L'expérience de la Belgique sur le passage vers une comptabilité d'exercice nous apprend par ailleurs les difficultés résultant du manque d'implication de l'équipe des Finances dans la conception et la mise en œuvre du système informatique[iii].
- Problématiques locales de comparabilité et de cohérence dans le temps suite au changement de présentation comptable et financière : La comptabilité d'exercice peut impliquer la présentation de passifs précédemment non reconnus selon les normes précédemment appliquées, comme les obligations de retraite, nécessitant une certaine anticipation d’un point de vue budgétaire et dans la communication vis-à-vis du public et autres parties prenantes.
Également, la phase d’implémentation peut entraîner des incohérences à la fois dans les rapports d'un organe étatique au fil du temps et entre les organes étatiques à mesure qu'ils adoptent les IPSAS à des rythmes différents.
- Cadres légaux et réglementaires : Dans de nombreux cas, les lois ou réglementations préexistantes peuvent être basées sur les principes de la comptabilité de caisse et peuvent nécessiter des révisions à grande échelle pour être compatibles avec les IPSAS.
Pour conclure, aborder ces défis nécessite une planification soigneuse, un effort constant, et le soutien de tous les niveaux du gouvernement.Cela implique souvent une approche progressive de la mise en œuvre qui tient compte des besoins et capacités spécifiques des entités gouvernementales individuelles.
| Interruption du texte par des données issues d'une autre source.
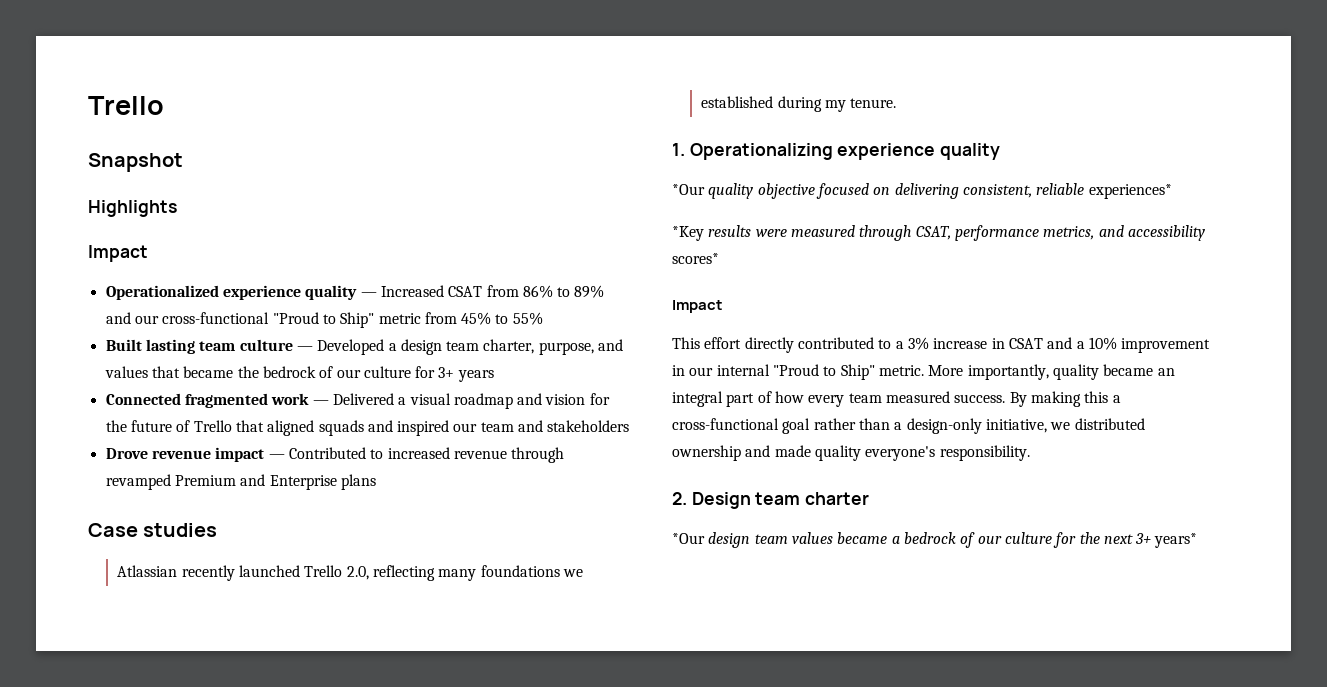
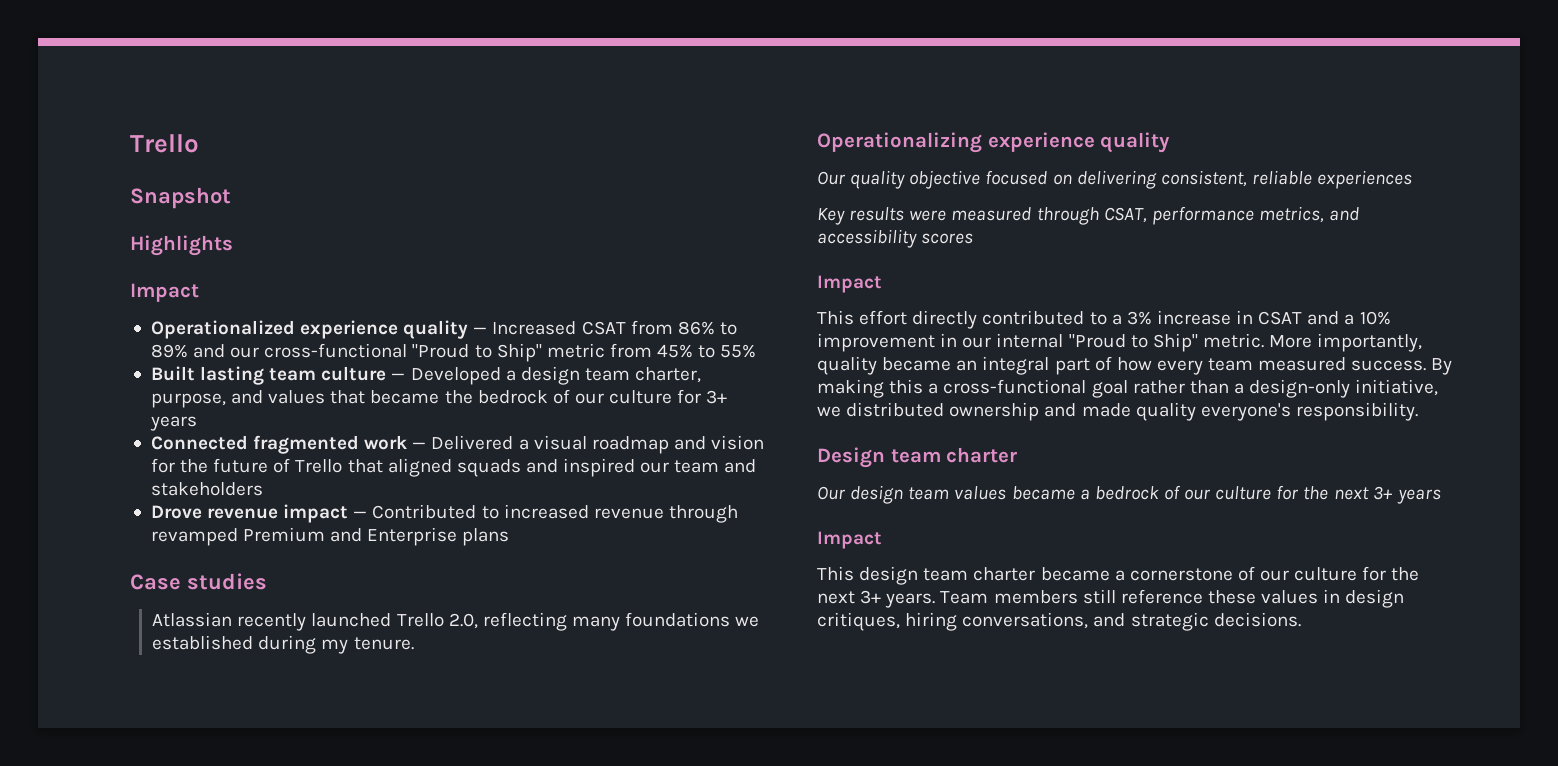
- 1. Operationalizing experience quality
+ Operationalizing experience quality
- *Our quality objective focused on delivering consistent, reliable experiences*
- *Key results were measured through CSAT, performance metrics, and accessibility scores*
+ Our quality objective focused on delivering consistent, reliable experiences
+ Key results were measured through CSAT, performance metrics, and accessibility scores
- 2. Design team charter
+ Design team charter
- *Our design team values became a bedrock of our culture for the next 3+ years*
+ Our design team values became a bedrock of our culture for the next 3+ years
+ Impact
+ This design team charter became a cornerstone of our culture for the next 3+ years. Team members still reference these values in design critiques, hiring conversations, and strategic decisions.

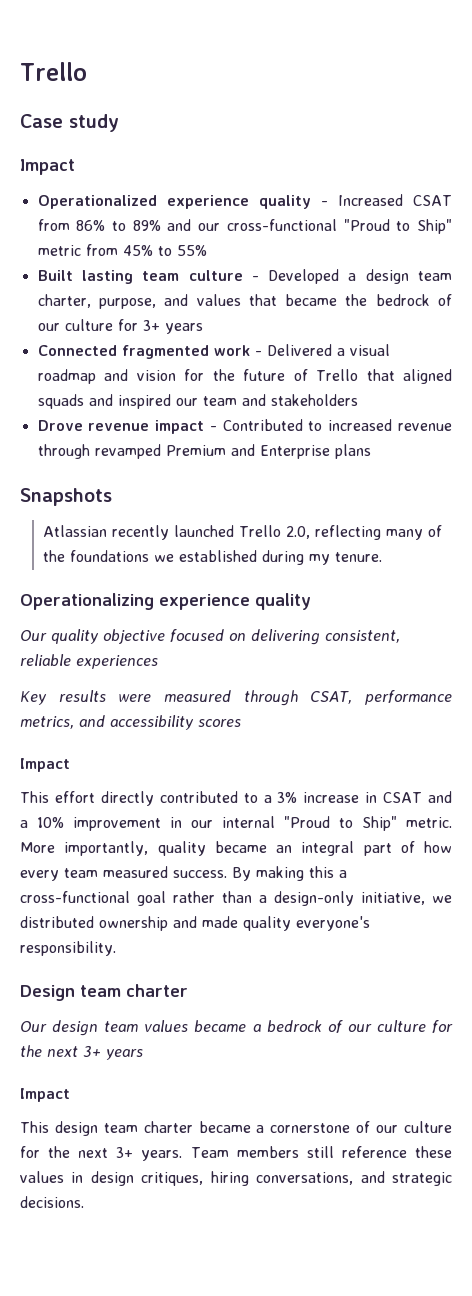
- Snapshot
- Highlights
+ Case study
- Operationalized experience quality — Increased CSAT from 86% to 89% and our cross-functional "Proud to Ship" metric from 45% to 55%
+ Operationalized experience quality - Increased CSAT from 86% to 89% and our cross-functional "Proud to Ship" metric from 45% to 55%
- Built lasting team culture — Developed a design team charter, purpose, and values that became the bedrock of our culture for 3+ years
+ Built lasting team culture - Developed a design team charter, purpose, and values that became the bedrock of our culture for 3+ years
- Connected fragmented work — Delivered a visual roadmap and vision for the future of Trello that aligned squads and inspired our team and stakeholders
+ Connected fragmented work - Delivered a visual roadmap and vision for the future of Trello that aligned squads and inspired our team and stakeholders
- Drove revenue impact — Contributed to increased revenue through revamped Premium and Enterprise plans
+ Drove revenue impact - Contributed to increased revenue through revamped Premium and Enterprise plans
- Case studies
+ Snapshots
- Atlassian recently launched Trello 2.0, reflecting many foundations we established during my tenure.
+ Atlassian recently launched Trello 2.0, reflecting many of the foundations we established during my tenure.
C’est à ce prix que les pouvoirs publics pourront profiter dans les délais annoncés des bénéfices de leur réforme, et à terme obtenir une certification des états financiers de l’Etat par un réviseur d’entreprises agréé.
[i] Commission, E., 2013. Towards implementing harmonised public sector accounting standards in Member, Brussels: European Commission.
[ii] Tickell, G., 2010. Cash To Accrual Accounting: One Nations Dilemma. International Business & Economics Research Journal (IBER), 9(11).
[iii] Piron, D. & Legrand, F., 2019. Néolibéralisme, New Public Management et comptabilité : trois décennies de, Liège: ResearchGate.